ExecStart=/usr/local/sbin/ydotoold --socket-path=/run/user/1000/.ydotool_socket --socket-own=1000:0
Restart=always
RestartSec=2

[Install]
WantedBy=multi-user.target

Note: If you use a custom socket path (as shown above with /run/user/1000/.ydotool_socket), you'll need to specify it when running twistt:

  • Via environment variable: YDOTOOL_SOCKET=/run/user/1000/.ydotool_socket ./twistt.py
  • Or via argument: ./twistt.py --ydotool-socket /run/user/1000/.ydotool_socket

Configuration

API Key Setup

Set your OpenAI API key(s) using one of these methods (in order of priority):

  1. Command line argument: --api-key YOUR_KEY
  2. User config file: ~/.config/twistt/config.env
  3. Local .env file: Create .env in the script directory
  4. Environment variable: Export in your shell

Example .env or config.env file:

# OpenAI API key (required if model from OpenAI, by default)
TWISTT_OPENAI_API_KEY=sk-...
# or
OPENAI_API_KEY=sk-...

# Deepgram API key (required if model from Deepgram)
TWISTT_DEEPGRAM_API_KEY=dg_...
# or
DEEPGRAM_API_KEY=dg_...

# Mistral API key (required if model from Mistral)
TWISTT_MISTRAL_API_KEY=...
# or
MISTRAL_API_KEY=...

# Optional settings
TWISTT_HOTKEY=F9           # Single hotkey
TWISTT_HOTKEYS=F8,F9,F10   # Multiple hotkeys (comma-separated)
TWISTT_MODEL=gpt-4o-transcribe   # For OpenAI; for Deepgram use e.g. nova-2-general; for Mistral use voxtral-mini-transcribe-realtime-2602
TWISTT_LANGUAGE=en  # Leave empty or omit for auto-detect
TWISTT_SILENCE_DURATION=500  # Milliseconds of silence before ending the current segment
TWISTT_GAIN=1.0
TWISTT_MICROPHONE=Elgato Wave 3  # Optional text filter to auto-select a microphone
TWISTT_DOUBLE_TAP_WINDOW=0.5  # Time window for double-tap detection (and single-tap threshold)
TWISTT_TOGGLE_MODE=double  # Toggle activation: single (one tap) or double (double-tap)
TWISTT_KEYBOARD=keychron  # Optional text filter to auto-select matching keyboard
TWISTT_YDOTOOL_SOCKET=/run/user/1000/.ydotool_socket  # Optional, auto-detected by default

# Output mode
TWISTT_OUTPUT_MODE=batch  # batch (default) or full
TWISTT_USE_TYPING=false  # Type ASCII characters via ydotool instead of copy/paste (slower)
TWISTT_KEYBOARD_DELAY=20  # Delay in milliseconds between keyboard actions (default: 20ms)

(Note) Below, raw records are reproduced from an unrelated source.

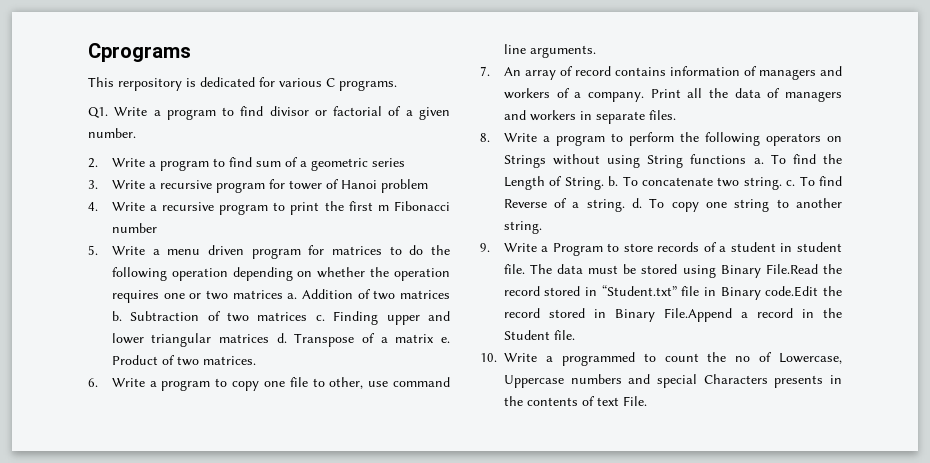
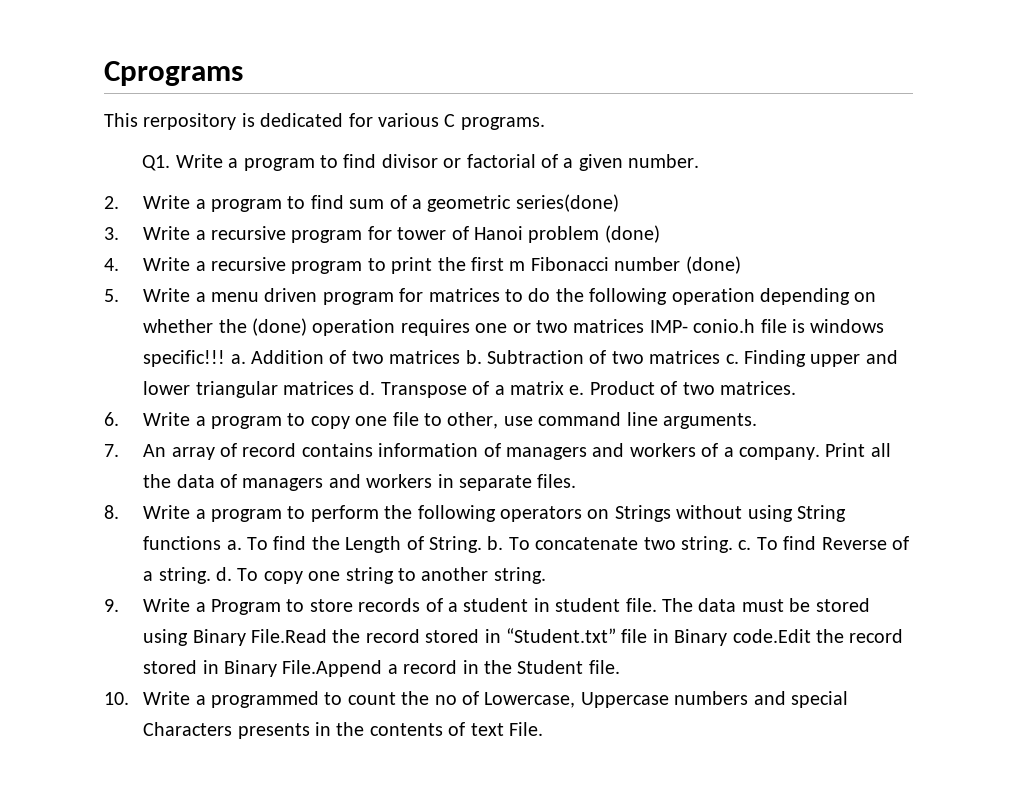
[371,158,405,167] series -> [515,194,619,212] series(done)
(428, 186) none -> [604,225,660,243] (done)
(157, 228) none -> [685,256,741,274] (done)
(390, 272) none -> [251,318,307,336] (done)
(283, 294) none -> [649,319,885,333] [143,350,226,367] IMP- conio.h file is windows specific!!!

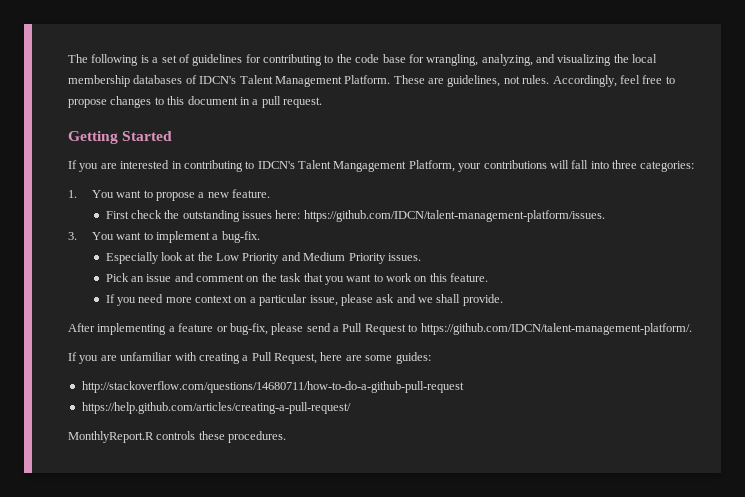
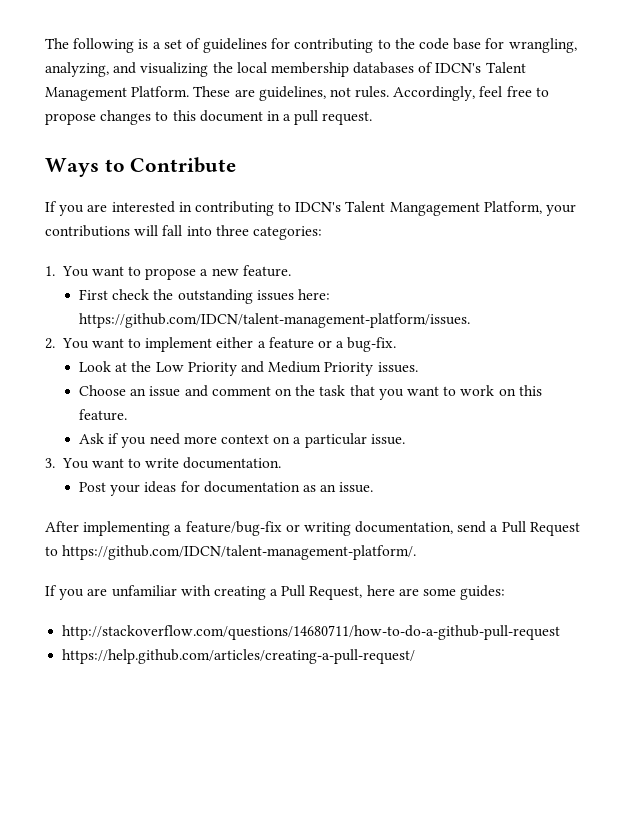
[68,131,173,144] Getting Started -> [45,157,237,177] Ways to Contribute
[68,232,77,240] 3. -> [45,338,55,349] 2.
(210, 237) none -> [216,337,333,349] either a feature or
[105,252,183,264] Especially look -> [79,361,112,372] Look
[105,273,129,282] Pick -> [79,385,127,396] Choose
[105,294,115,303] If -> [79,433,120,444] Ask if
[309,294,503,306] issue, please ask and we shall provide. -> [370,434,405,445] [45,457,282,469] [79,481,374,496] issue. // 3. You want to write documentation. // Post your ideas for documentation as an issue.
[178,323,304,335] feature or bug-fix, please -> [185,521,454,536] feature/bug-fix or writing documentation,
[68,431,287,443] // MonthlyReport.R controls these procedures. -> (416, 656) none

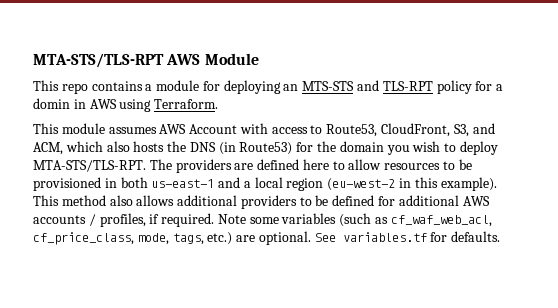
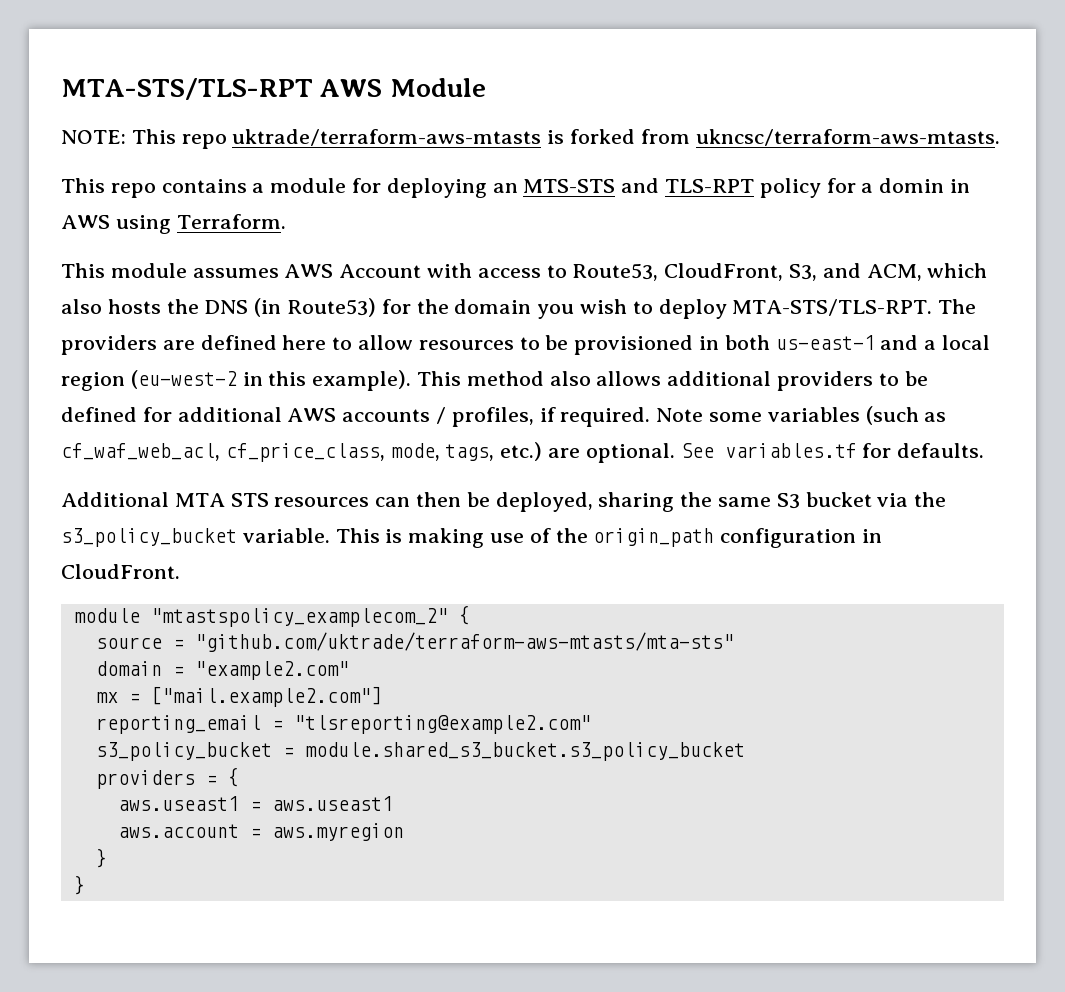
(259, 59) none -> [61,129,1000,149] // NOTE: This repo uktrade/terraform-aws-mtasts is forked from ukncsc/terraform-aws-mtasts.
(501, 236) none -> [61,492,947,512] [61,528,883,548] [61,564,180,579] [73,605,470,627] [95,632,734,652] [95,661,349,680] [95,686,382,707] [95,715,591,734] [95,742,745,761] [95,767,239,789] [117,796,393,811] [117,823,404,841] [95,848,107,868] [73,875,85,895] // Additional MTA STS resources can then be deployed, sharing the same S3 bucket via the s3_policy_bucket variable. This is making use of the origin_path configuration in CloudFront. // module "mtastspolicy_examplecom_2" { // source = "github.com/uktrade/terraform-aws-mtasts/mta-sts" // domain = "example2.com" // mx = ["mail.example2.com"] // reporting_email = "tlsreporting@example2.com" // s3_policy_bucket = module.shared_s3_bucket.s3_policy_bucket // providers = { // aws.useast1 = aws.useast1 // aws.account = aws.myregion // } // }

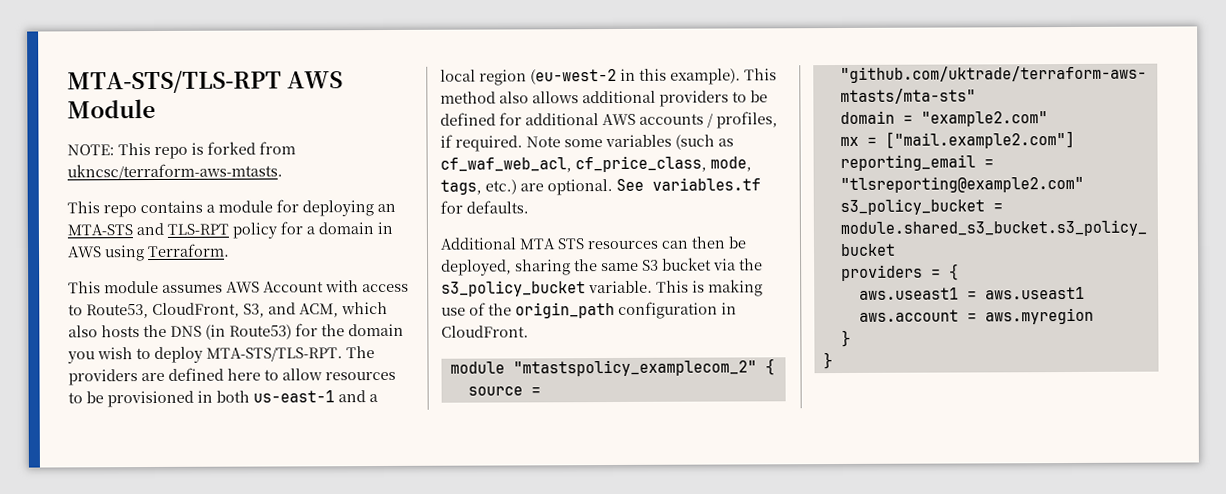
[232,129,542,146] uktrade/terraform-aws-mtasts -> (188, 152) none
[523,179,616,193] MTS-STS -> [67,224,133,236] MTA-STS
[879,178,945,193] domin -> [318,222,374,235] domain

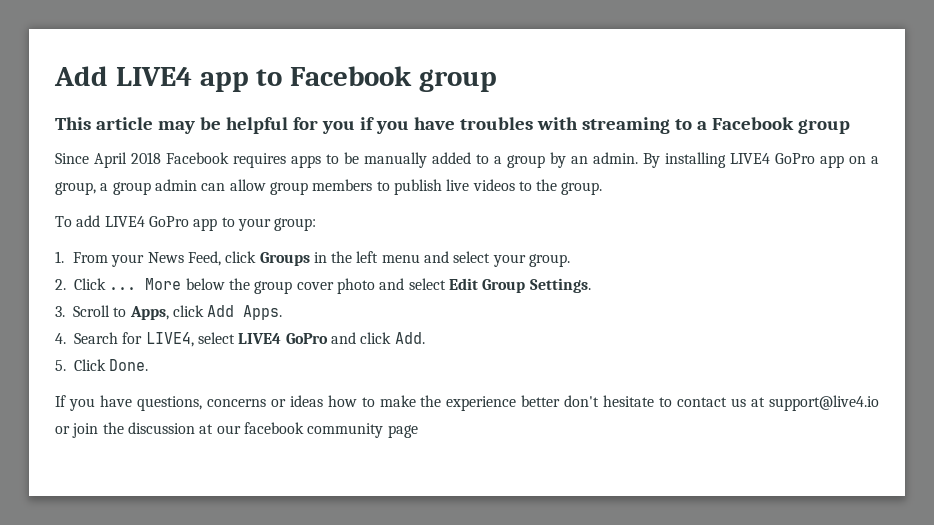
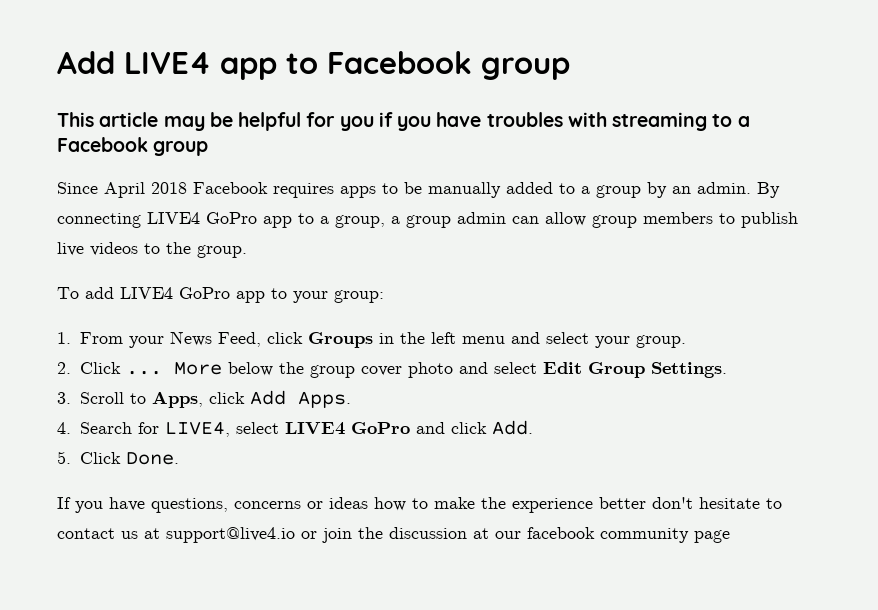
[665,152,866,168] installing LIVE4 GoPro app on -> [57,212,314,228] connecting LIVE4 GoPro app to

# Indicator text (shown at cursor position while recording/processing)
TWISTT_INDICATOR_TEXT=" (Twistting...)"  # Customize the indicator text (default: " (Twistting...)")
TWISTT_INDICATOR_TEXT_DISABLED=false  # Set to true to disable the indicator entirely

# System tray icon (shows a microphone icon in the system tray, turns red when active)
TWISTT_TRAY_ICON_DISABLED=false  # Set to true to disable the system tray icon (enabled by default)

# Audio ducking (automatically reduces system audio during recording)
TWISTT_DUCKING_DISABLED=false  # Set to true to disable audio ducking (enabled by default)
TWISTT_DUCKING_PERCENT=50  # How much to reduce system volume BY during recording (0-100, default: 50)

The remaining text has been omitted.